(Beginning of Source data)

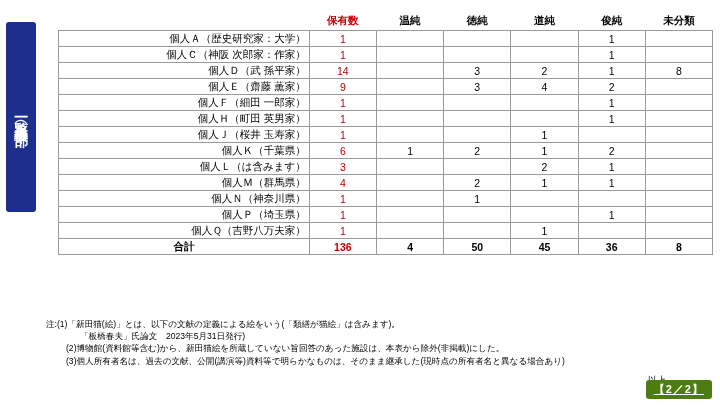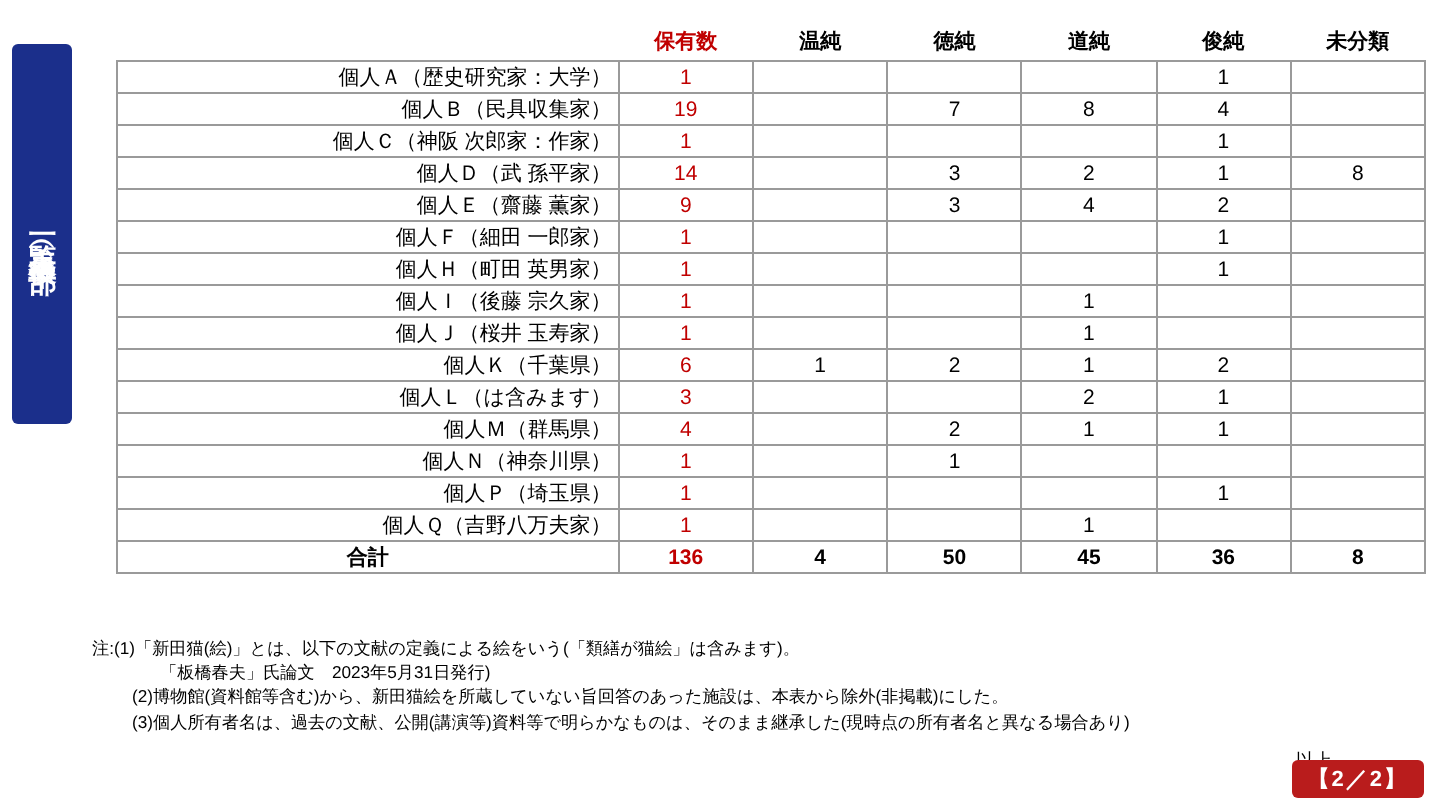"個人Ｂ（民具収集家）" tr { html: <tr> <td>個人Ｂ（民具収集家）</td> <td>19</td> <td></td> <td>7</td> <td>8</td> <td>4</td> <td></td> </tr> -> none }
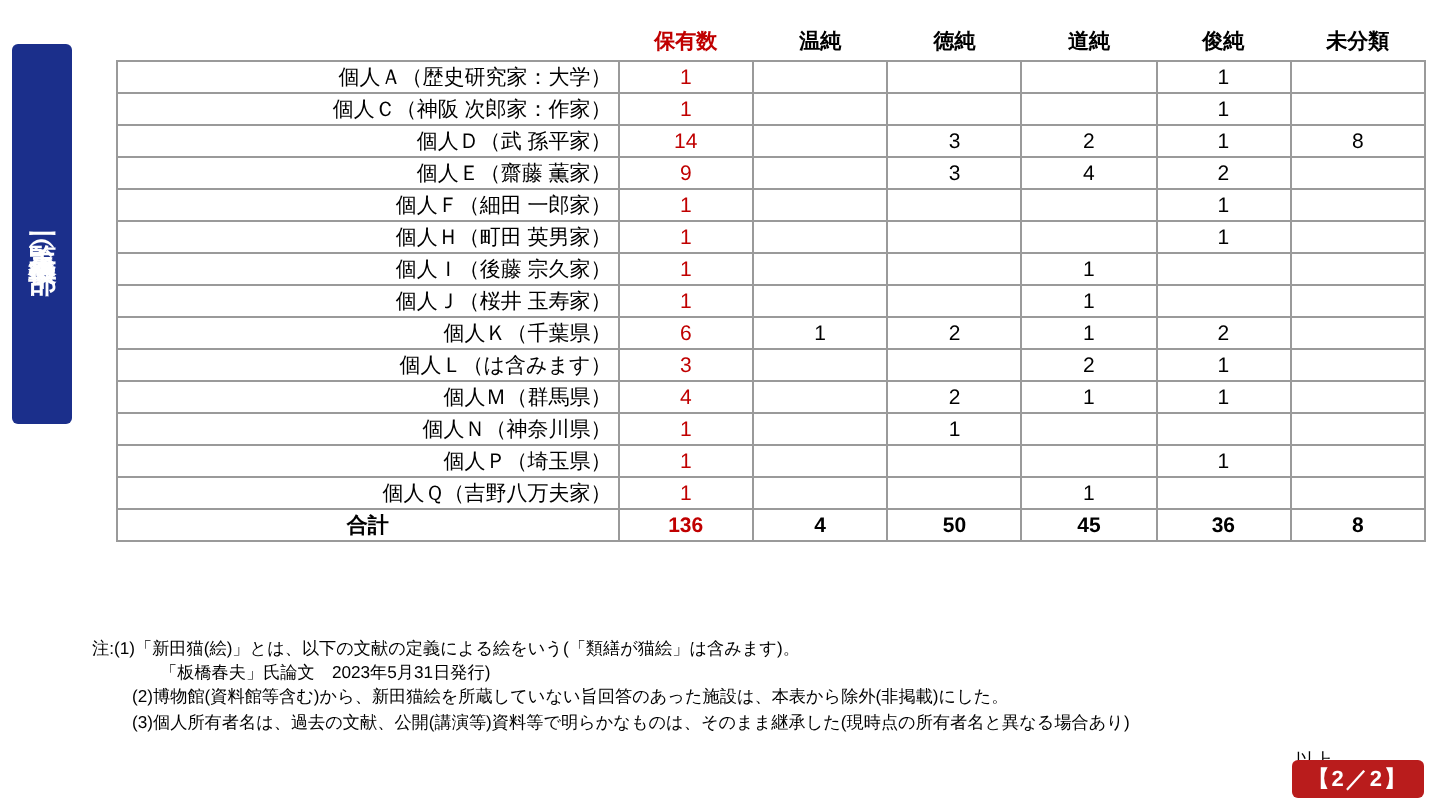"個人Ｉ（後藤 宗久家）" tr { html: <tr> <td>個人Ｉ（後藤 宗久家）</td> <td>1</td> <td></td> <td></td> <td>1</td> <td></td> <td></td> </tr> -> none }
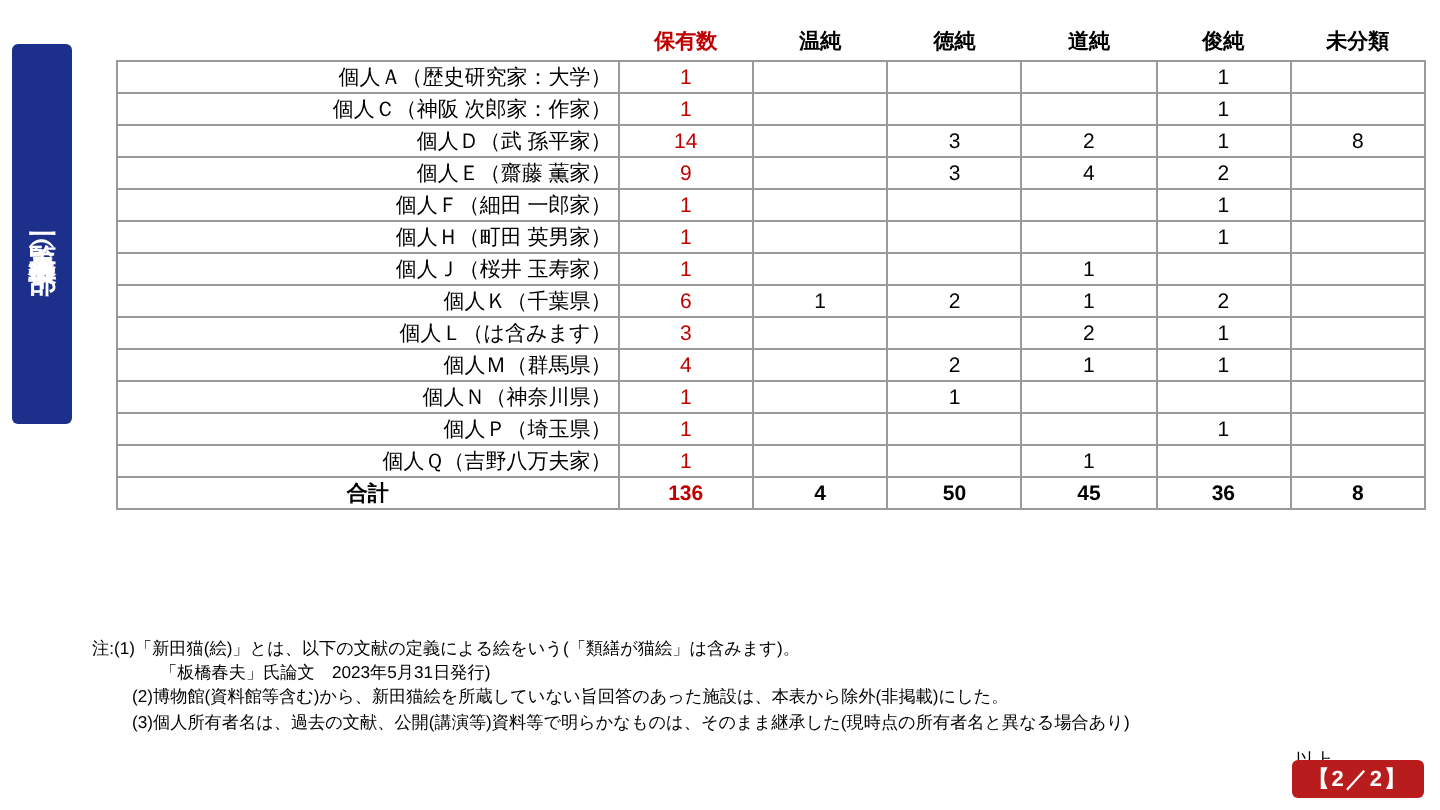"【2／2】" .pagebox { background: #b91c1c -> #4d7c0f; text-decoration: none -> underline }
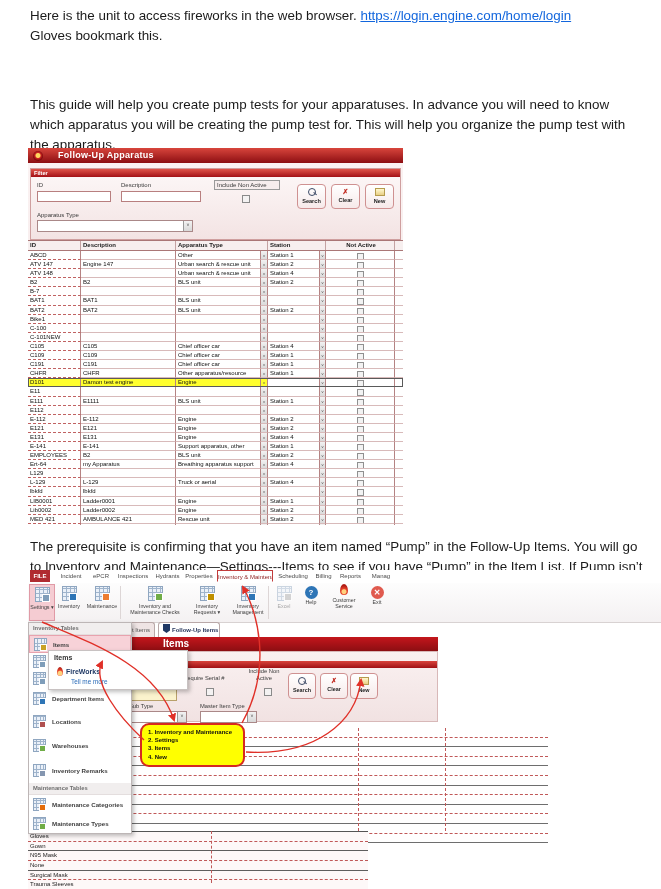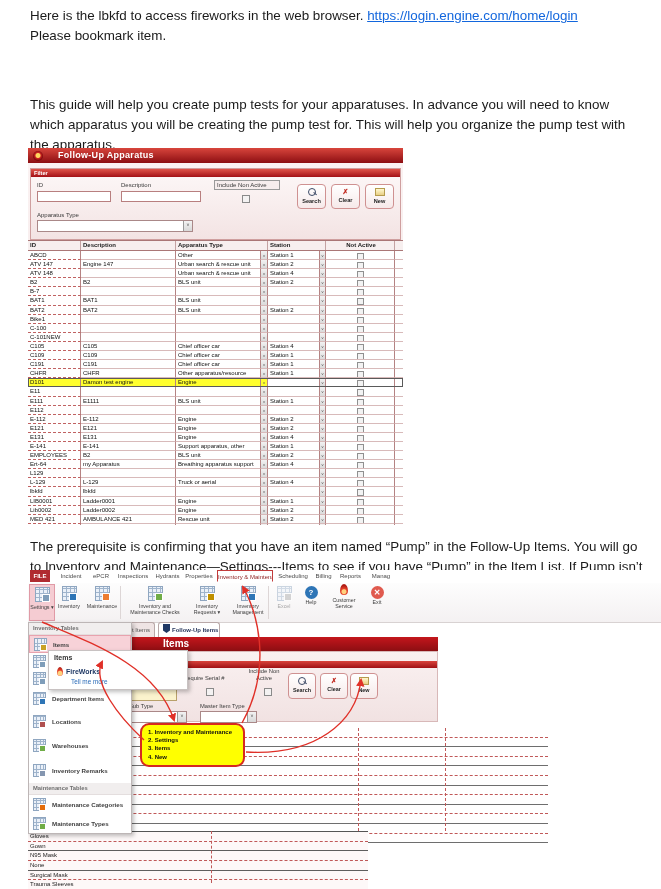"Here is the lbkfd to" span { text: lbkfd -> unit }
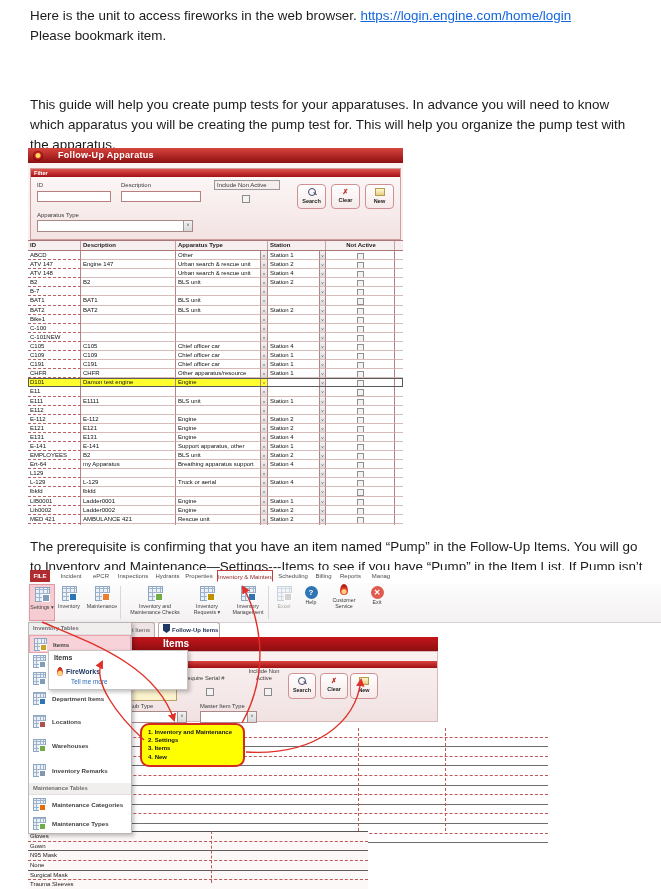"Please bookmark item." span { text: Please bookmark item -> Gloves bookmark this }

(End of Source data)

Problem statement => Images must not appear; print each record precisely as it reads.

Exercise output =>
"個人Ｂ（民具収集家）" tr { html: <tr> <td>個人Ｂ（民具収集家）</td> <td>19</td> <td></td> <td>7</td> <td>8</td> <td>4</td> <td></td> </tr> -> none }
"個人Ｉ（後藤 宗久家）" tr { html: <tr> <td>個人Ｉ（後藤 宗久家）</td> <td>1</td> <td></td> <td></td> <td>1</td> <td></td> <td></td> </tr> -> none }
"【2／2】" .pagebox { background: #b91c1c -> #4d7c0f; text-decoration: none -> underline }
"Here is the lbkfd to" span { text: lbkfd -> unit }
"Please bookmark item." span { text: Please bookmark item -> Gloves bookmark this }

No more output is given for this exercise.